Past and Present: Photographs by Earlie Hudnall, Jr.
Dallas, TX
From September 01, 2020 to October 31, 2020
Recently Earlie Hudnall has experienced a groundswell of attention locally and nationally. Two months ago, during the Juneteenth celebration, the New York Times published his tender image, The Kiss, caught in the 3rd Ward in 1989 in Houston. And two weeks ago, TIME Magazine featured a generous 8-page spread of new and old images in their August 17th issue, as well as online. TIME Editor, Paul Moakley, who penned the article, has been following Earlie's career, earlier writing about him in in 2016 regarding Hudnall's influence on the cinematographer, James Laxton, when filming the Oscar winning Best Film, Moonlight. Earlie Hudnall, Houston's beloved documentarian of the 3rd and 4th Wards, has also had multiple exposures in recent art exhibitions, including the MFA Houston's very timely exhibition, Soul of a Nation: Art in the Age of Black Power.

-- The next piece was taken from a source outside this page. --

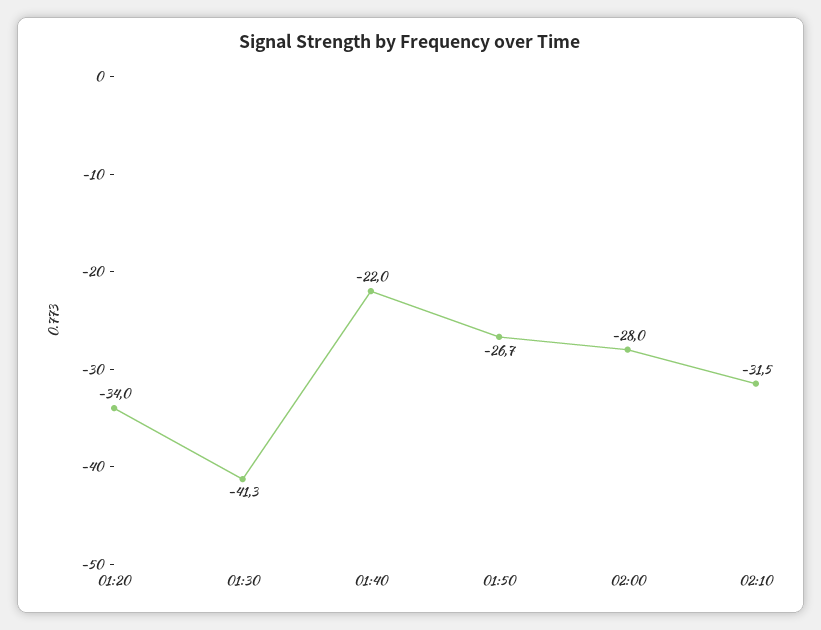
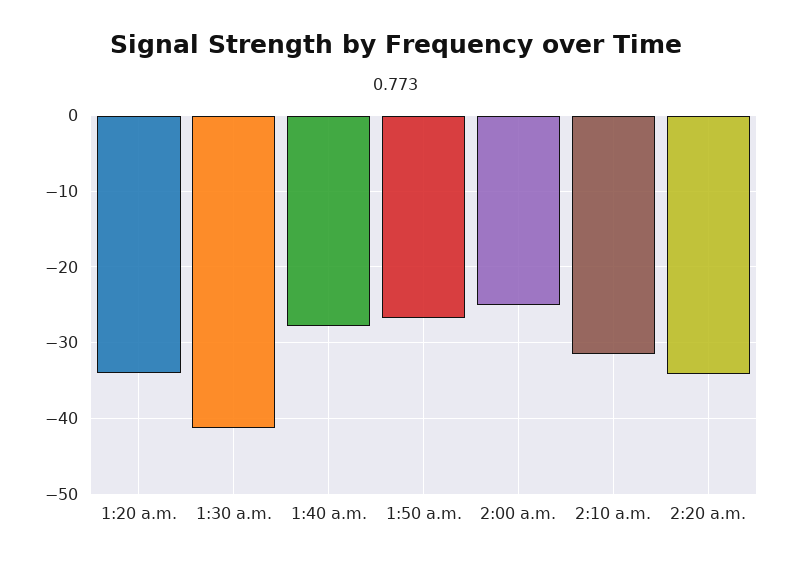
01:40: -22 -> -28
02:00: -28 -> -25
2:20 a.m.: none -> -34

In addition, a solo exhibition at the Houston City Hall features many of Hudnall's images from the 4th Ward, the historic neighborhood west of Downtown with roots that trace back to Freedmen's Town, settled by freed slaves. His work will also be included in an upcoming exhibition at the Holocaust Museum Houston this September. Earlie has provided a window to the vibrant communities of color in Houston for 40 years. These neighborhoods have changed, but because of Earlie's dedication to this work, we are fortunate to have these documents of Houston's inner city, that mirror so many cities of America. PDNB Gallery is devoting its gallery space and website to Earlie Hudnall, one of our most treasured artists that has been with the gallery since 1997. This exhibition will feature new work, as well as older images from his career that have not been seen in the gallery since the 1990's. The gallery is open by appointment only during normal business hours. Masks are required for safety.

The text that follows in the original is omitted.